= Aim of the exercise =
Output only the lines below that start at the line containing "Tapis D100: 2" and end at the line containing "total: 1195.26 -> 1239.40", with both ends kept.

= Data for processing =
::::::::::

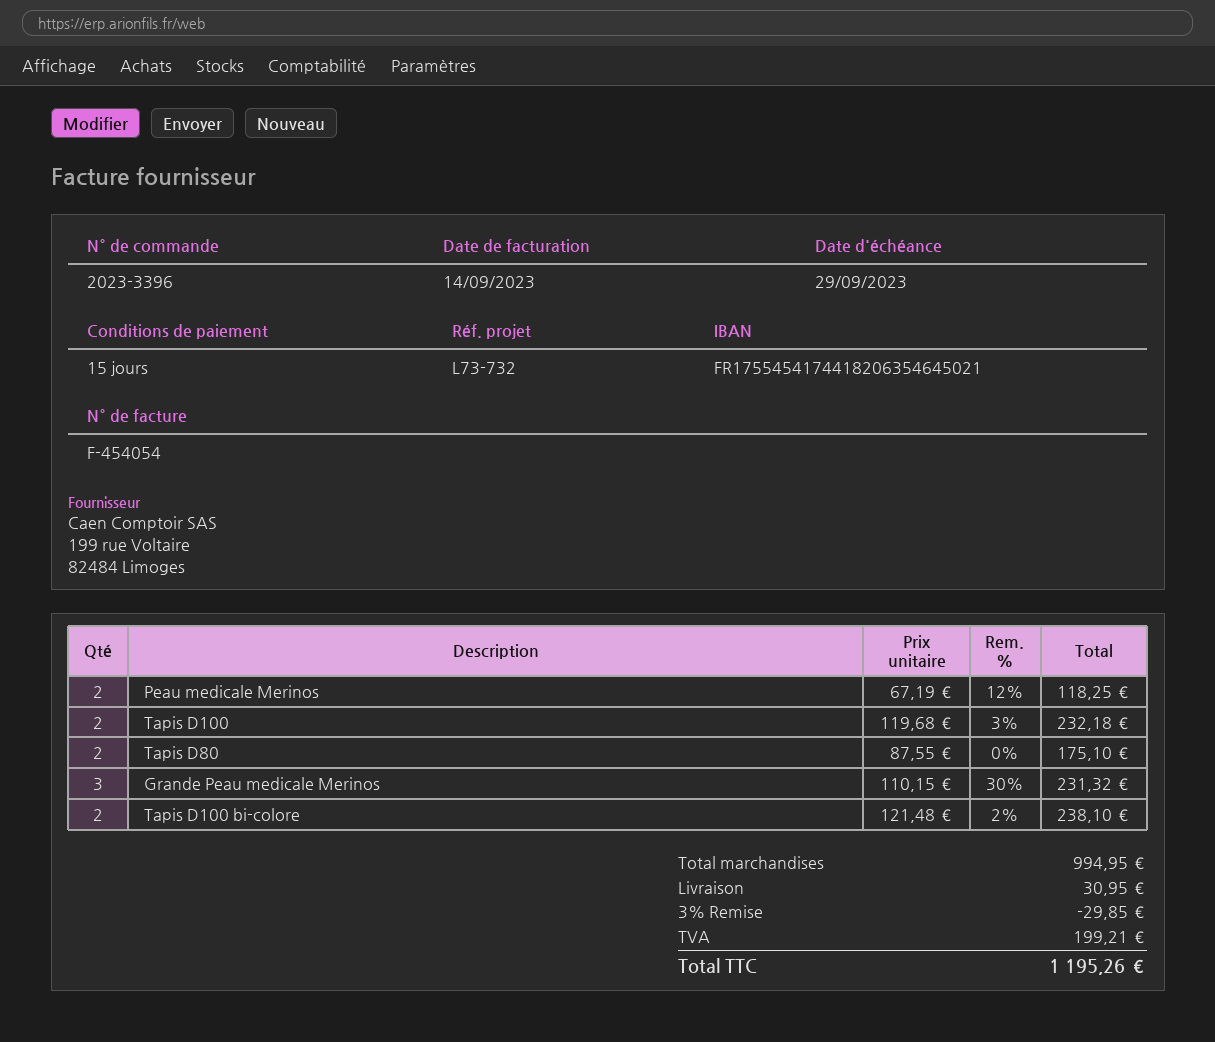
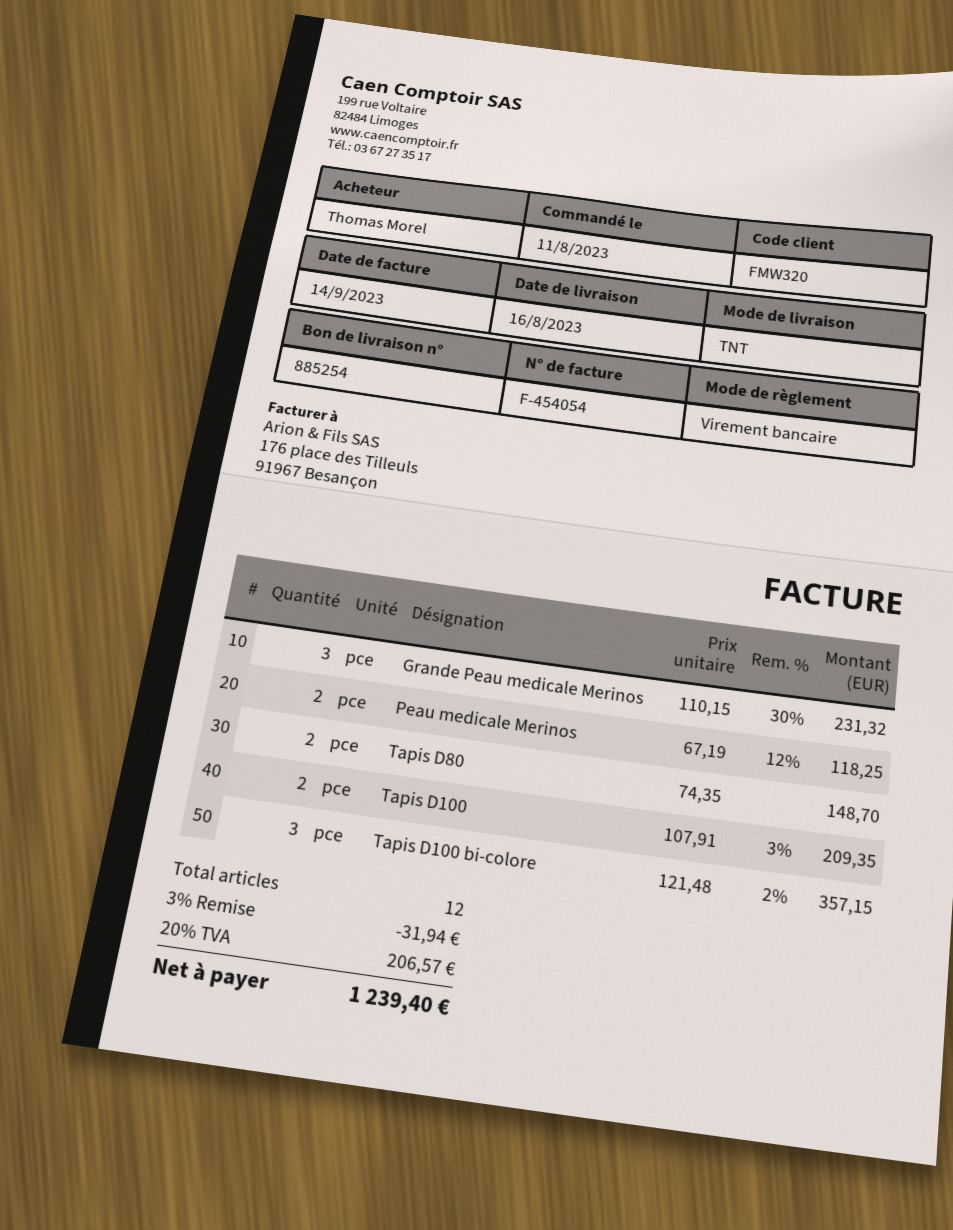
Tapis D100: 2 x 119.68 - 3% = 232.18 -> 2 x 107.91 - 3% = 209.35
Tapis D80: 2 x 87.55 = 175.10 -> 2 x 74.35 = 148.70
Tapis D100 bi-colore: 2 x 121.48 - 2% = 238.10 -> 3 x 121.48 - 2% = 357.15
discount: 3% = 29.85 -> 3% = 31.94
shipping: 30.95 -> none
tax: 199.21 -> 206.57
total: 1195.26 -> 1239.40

::::::::::

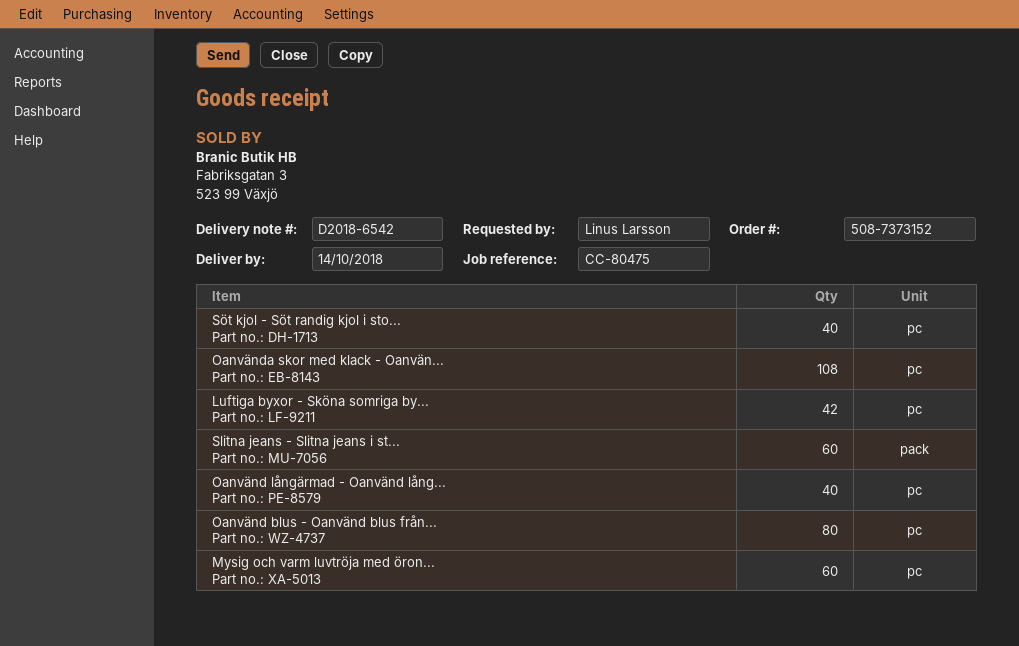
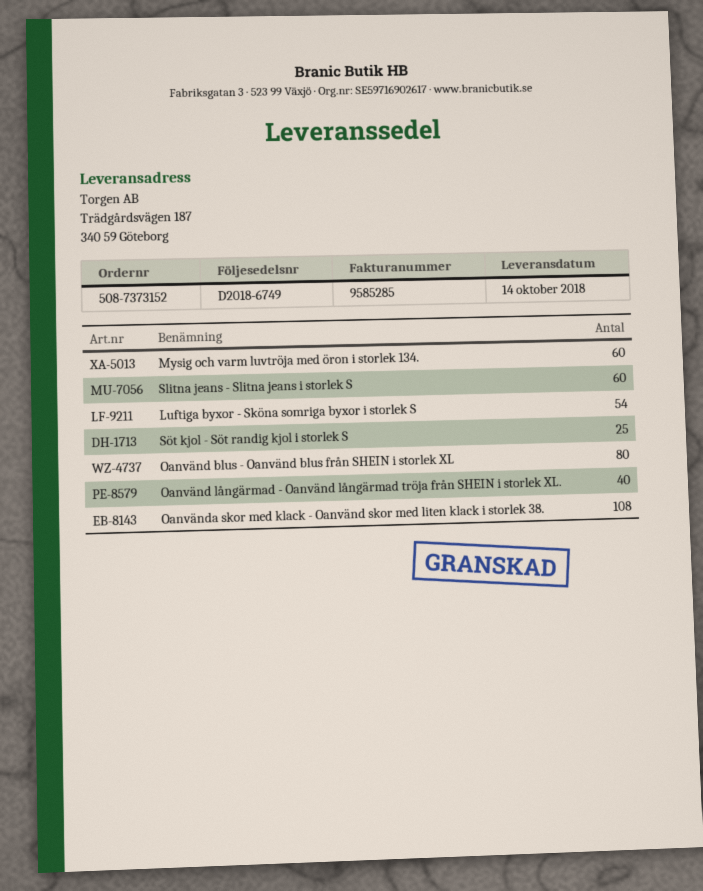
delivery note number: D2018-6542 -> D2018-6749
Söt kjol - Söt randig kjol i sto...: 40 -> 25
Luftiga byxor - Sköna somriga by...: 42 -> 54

::::::::::

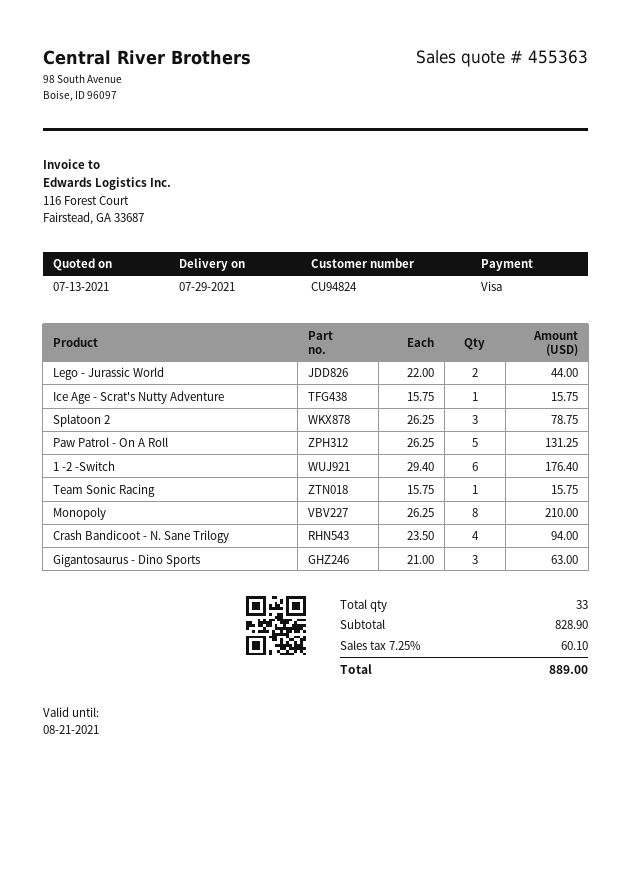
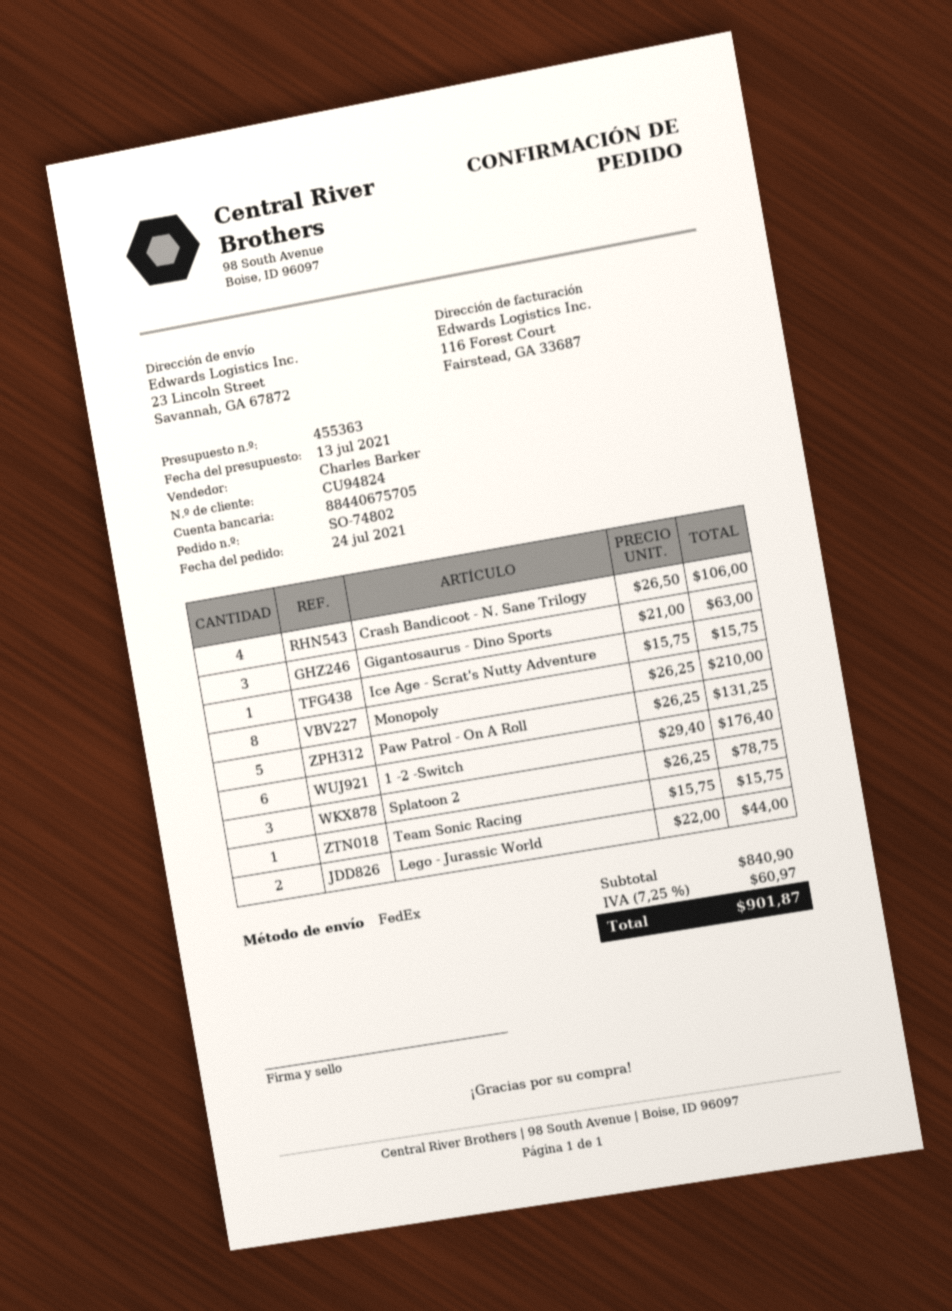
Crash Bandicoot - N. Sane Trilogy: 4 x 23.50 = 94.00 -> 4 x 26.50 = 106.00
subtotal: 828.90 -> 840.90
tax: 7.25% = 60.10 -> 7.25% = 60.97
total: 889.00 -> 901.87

::::::::::

= Completed task =
Tapis D100: 2 x 119.68 - 3% = 232.18 -> 2 x 107.91 - 3% = 209.35
Tapis D80: 2 x 87.55 = 175.10 -> 2 x 74.35 = 148.70
Tapis D100 bi-colore: 2 x 121.48 - 2% = 238.10 -> 3 x 121.48 - 2% = 357.15
discount: 3% = 29.85 -> 3% = 31.94
shipping: 30.95 -> none
tax: 199.21 -> 206.57
total: 1195.26 -> 1239.40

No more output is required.